[Task statement]
Transcribe the records exactly from the line with "- fixe: 1_230.15" to the end, both included.

Dataset excerpts:
[Start of section]
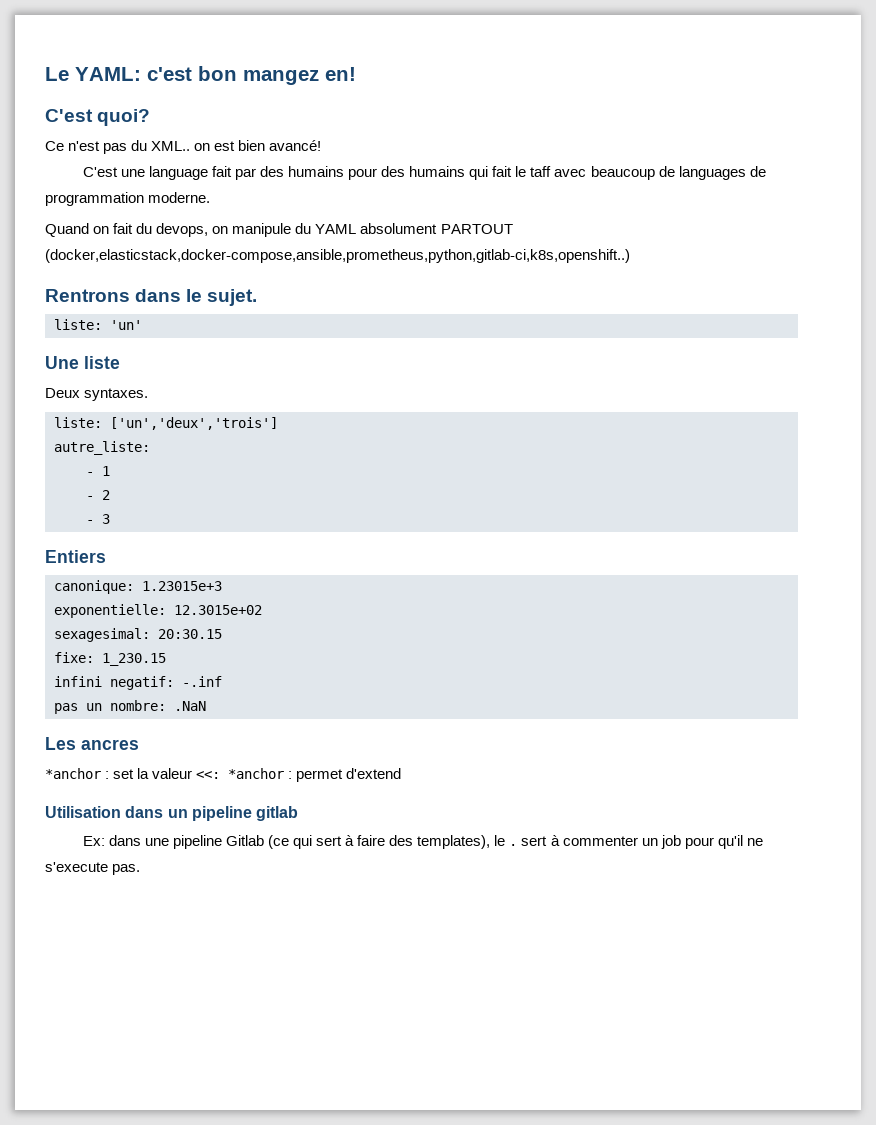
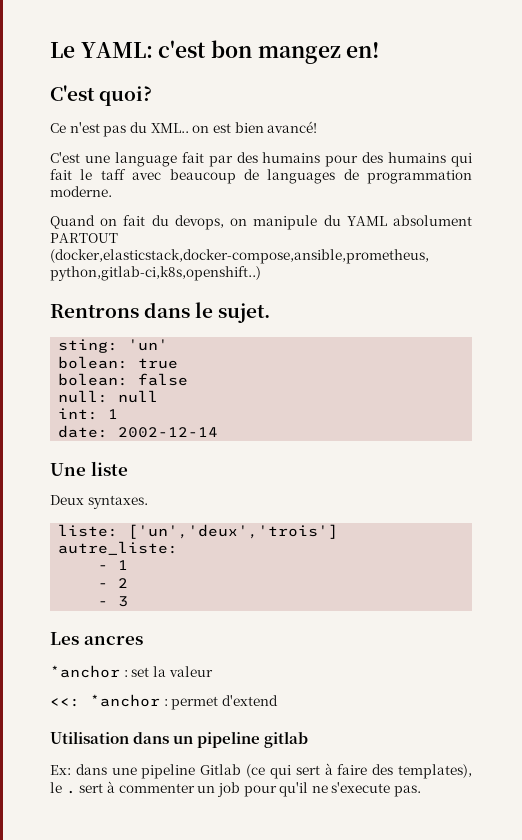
- liste: 'un'
+ sting: 'un'
+ bolean: true
+ bolean: false
+ null: null
+ int: 1
+ date: 2002-12-14
- Entiers
- canonique: 1.23015e+3
- exponentielle: 12.3015e+02
- sexagesimal: 20:30.15
- fixe: 1_230.15
- infini negatif: -.inf
- pas un nombre: .NaN
- *anchor : set la valeur <<: *anchor : permet d'extend
+ *anchor : set la valeur
+ <<: *anchor : permet d'extend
[End of section]
[Response to this exercise]
- fixe: 1_230.15
- infini negatif: -.inf
- pas un nombre: .NaN
- *anchor : set la valeur <<: *anchor : permet d'extend
+ *anchor : set la valeur
+ <<: *anchor : permet d'extend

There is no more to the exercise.